═════ Material provided
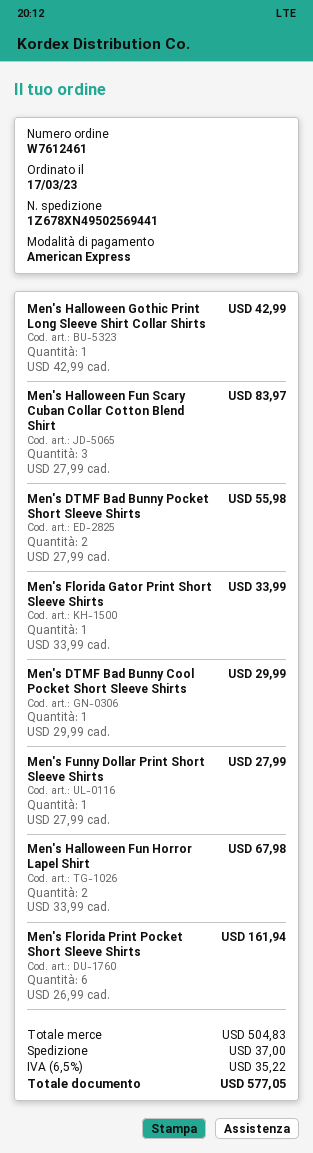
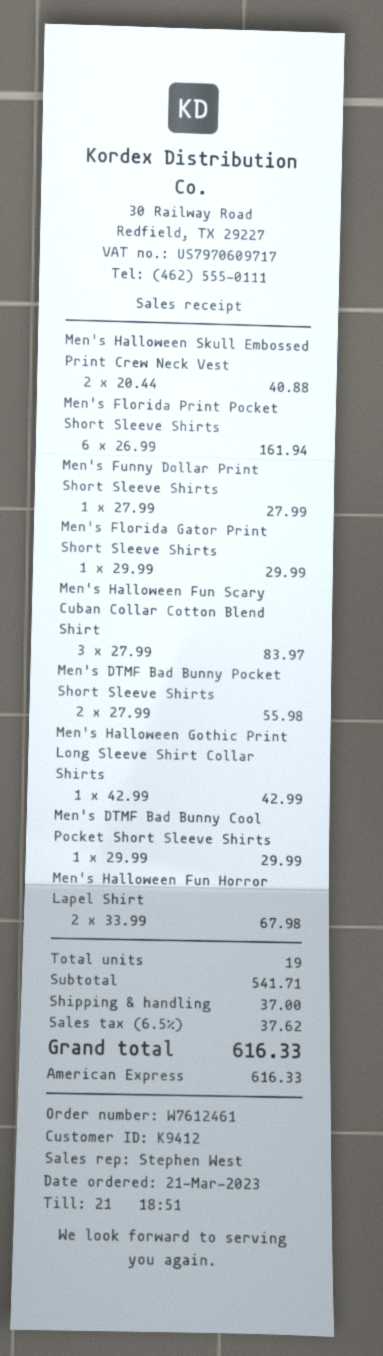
order date: 2023-03-17 -> 2023-03-21
Men's Florida Gator Print Short Sleeve Shirts: 1 x 33.99 = 33.99 -> 1 x 29.99 = 29.99
Men's Halloween Skull Embossed Print Crew Neck Vest: none -> 2 x 20.44 = 40.88
subtotal: 504.83 -> 541.71
tax: 6.5% = 35.22 -> 6.5% = 37.62
total: 577.05 -> 616.33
══════════
Your objective: Pick out every line above that holds the word "Print" and copy it.

Solution for this problem:
Men's Florida Gator Print Short Sleeve Shirts: 1 x 33.99 = 33.99 -> 1 x 29.99 = 29.99
Men's Halloween Skull Embossed Print Crew Neck Vest: none -> 2 x 20.44 = 40.88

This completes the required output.